In spirituality and mysticism, many seek a counterbalance to the strong emphasis on the self that modernity demands of us: We desire a fixed self on the one hand and are fascinated by selflessness on the other. But is our fascination with selflessness not a ruse to make that self of ours even stronger? And is that self-critical question not the kernel of even traditional mysticism? Marc De Kesel investigates some dark rooms of the mystical tradition to clarify this. This is a book for all who want to free themselves from the conceptual frameworks and rigid dogmas of late-modern religiosity.
The first part of the volume deals directly with early modern Christian mysticism, and more specifically with the French spiritualité and discussions centered around the problem of what it means to love God in a pure, radically unselfish way.
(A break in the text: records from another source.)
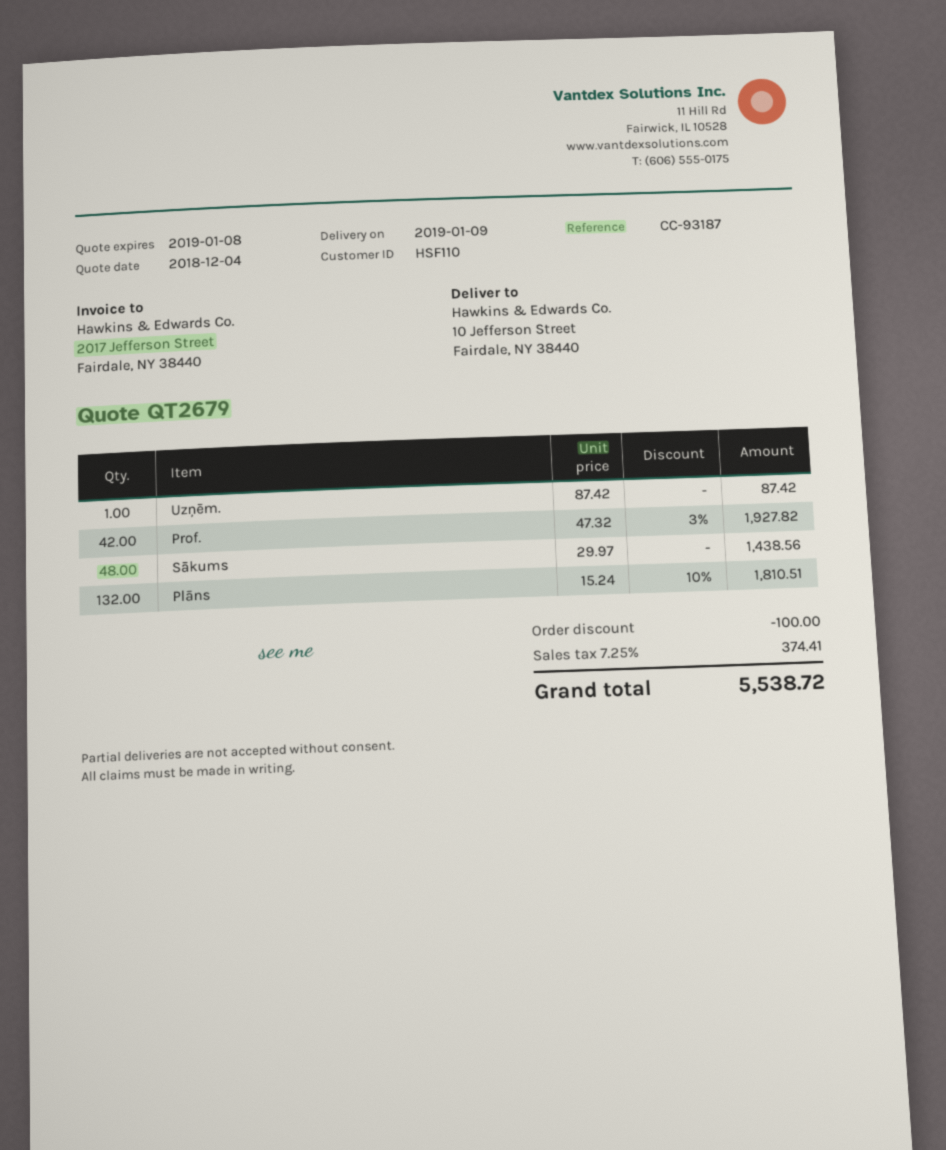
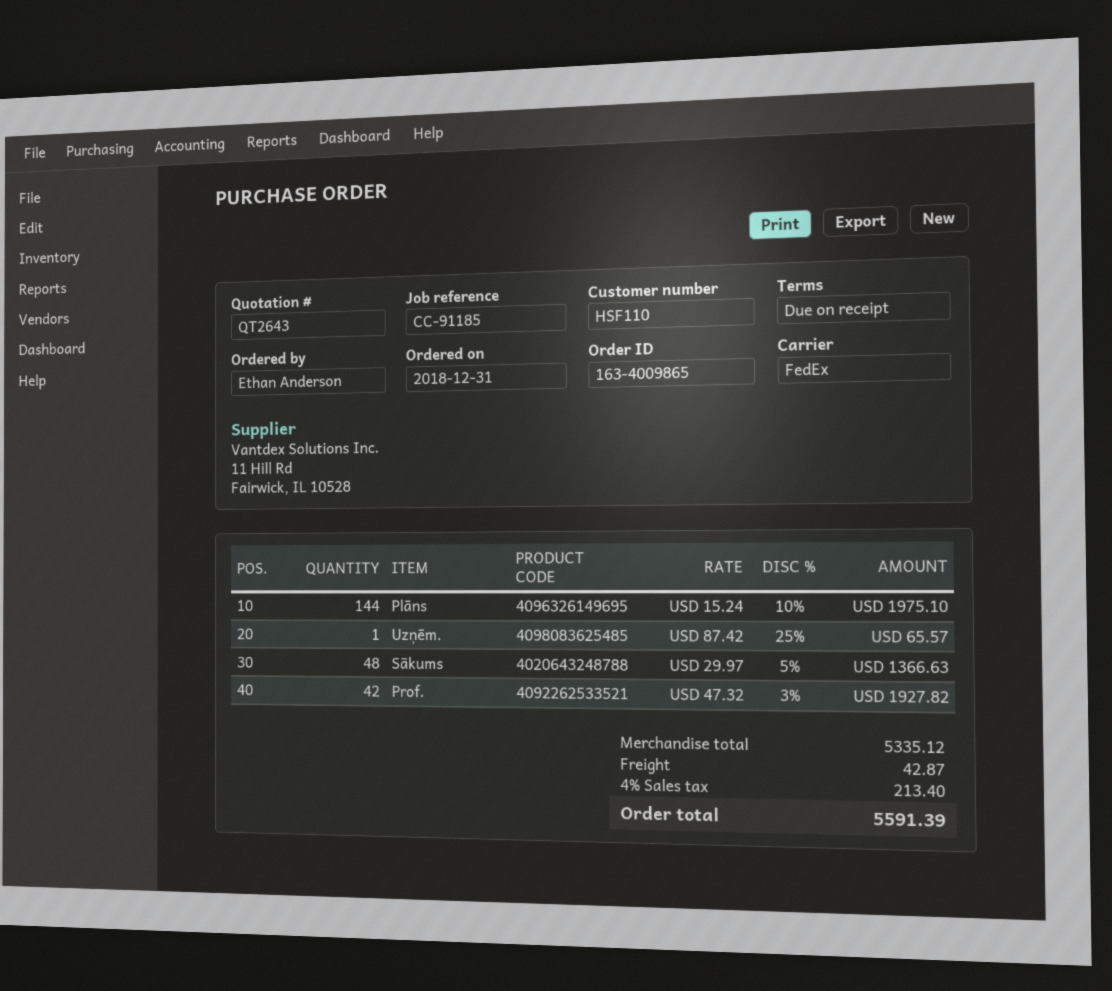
quote number: QT2679 -> QT2643
reference: CC-93187 -> CC-91185
Uzņēm.: 1 x 87.42 = 87.42 -> 1 x 87.42 - 25% = 65.57
Sākums: 48 x 29.97 = 1438.56 -> 48 x 29.97 - 5% = 1366.63
Plāns: 132 x 15.24 - 10% = 1810.51 -> 144 x 15.24 - 10% = 1975.10
discount: 100.00 -> none
shipping: none -> 42.87
tax: 7.25% = 374.41 -> 4% = 213.40
total: 5538.72 -> 5591.39

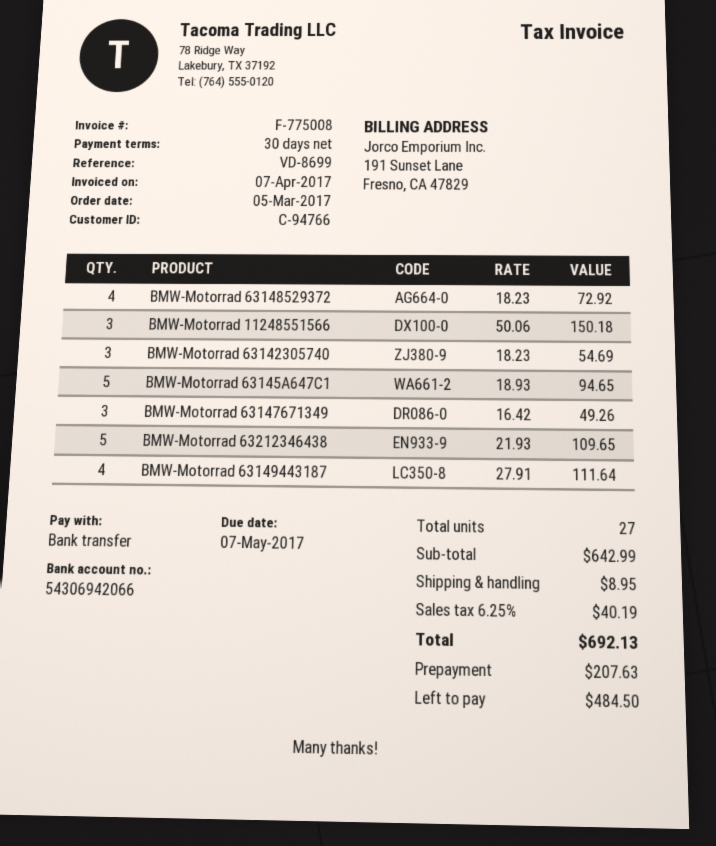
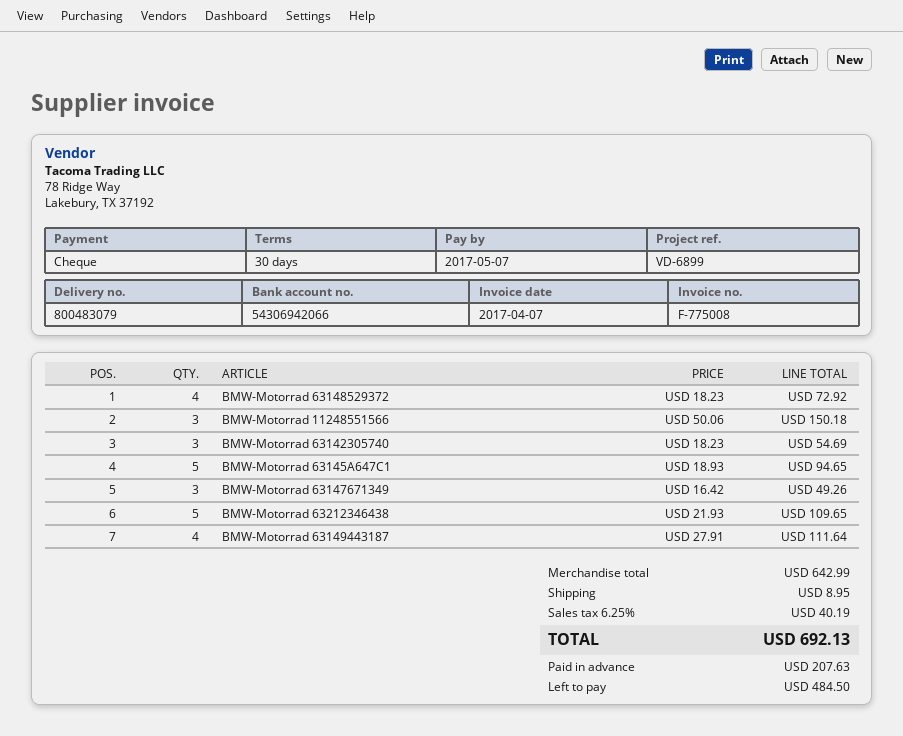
reference: VD-8699 -> VD-6899
payment method: bank transfer -> cheque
The second part explores the paradoxical dialectics between self and selflessness in relation to the way Christian religion deals with its own identity. If Christian love is selfless, why has Christianity in the end not given up its own self, its own identity? The third and last part of the volume discusses the dialectics between self and selflessness in three other domains: popular spirituality, politics, and modern science. It makes clear that "selflessness" is not limited to mysticism but is both a fascination and a problem/paradox for modernity in many fields.
Marc De Kesel is Professor of Theology, Modernity, and Mysticism at Radboud University, Nijmegen, The Netherlands. He is the author of Eros and Ethics: Reading Jacques Lacan's Seminar VII, also published by SUNY Press.